(Image comparison data)
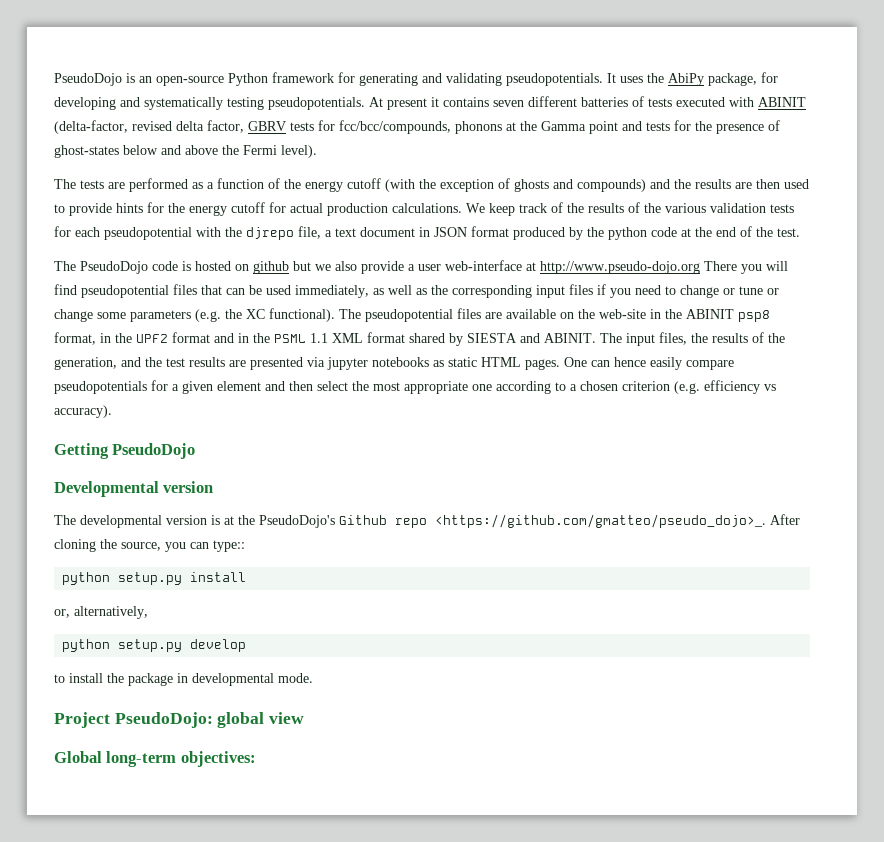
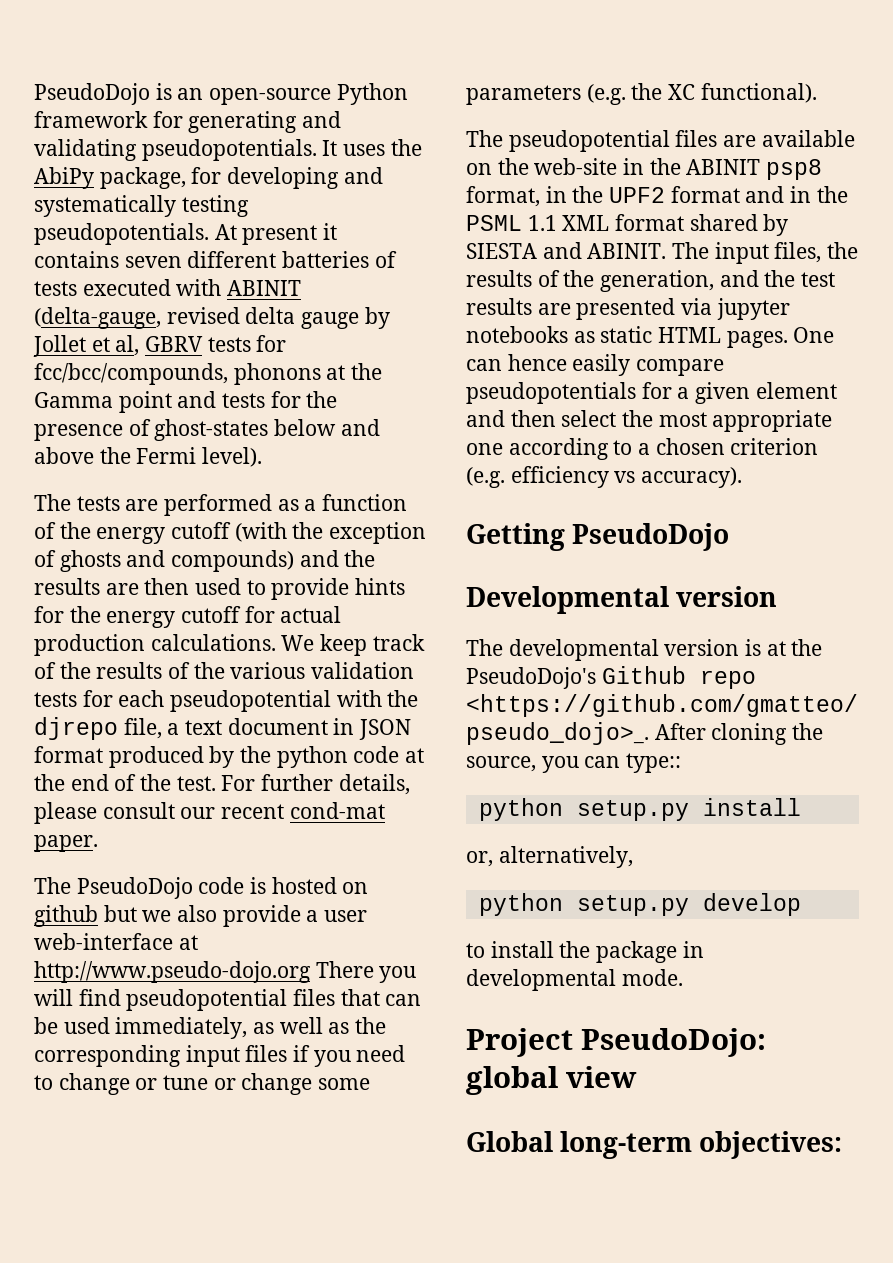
[54,120,128,134] (delta-factor, -> [34,307,161,329] (delta-gauge,
[207,120,244,133] factor, -> [301,307,390,329] [33,335,140,357] gauge by Jollet et al,
(800, 232) none -> [221,774,410,795] [34,802,385,824] [34,835,98,852] For further details, please consult our recent cond-mat paper.
(335, 315) none -> (817, 93) //

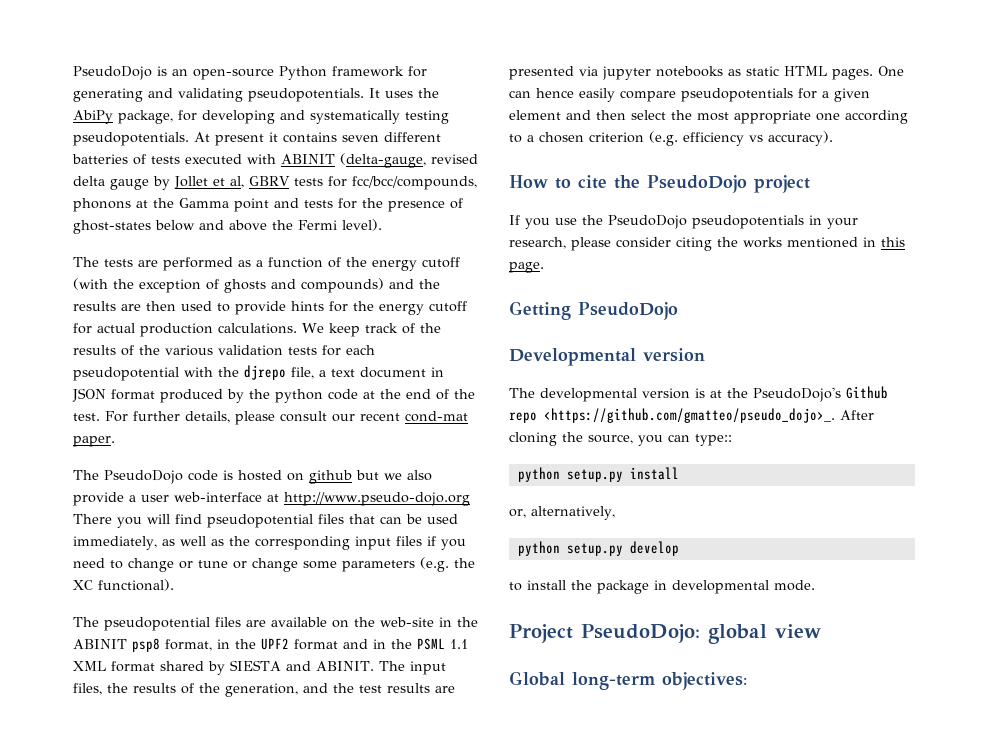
(743, 477) none -> [509,175,810,193] [509,215,858,229] [509,237,905,251] [509,262,544,273] // How to cite the PseudoDojo project // If you use the PseudoDojo pseudopotentials in your research, please consider citing the works mentioned in this page.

Your objective » Apart from the pictures, repeat the data above exactly.

Response to this task »
[54,120,128,134] (delta-factor, -> [34,307,161,329] (delta-gauge,
[207,120,244,133] factor, -> [301,307,390,329] [33,335,140,357] gauge by Jollet et al,
(800, 232) none -> [221,774,410,795] [34,802,385,824] [34,835,98,852] For further details, please consult our recent cond-mat paper.
(335, 315) none -> (817, 93) //

(743, 477) none -> [509,175,810,193] [509,215,858,229] [509,237,905,251] [509,262,544,273] // How to cite the PseudoDojo project // If you use the PseudoDojo pseudopotentials in your research, please consider citing the works mentioned in this page.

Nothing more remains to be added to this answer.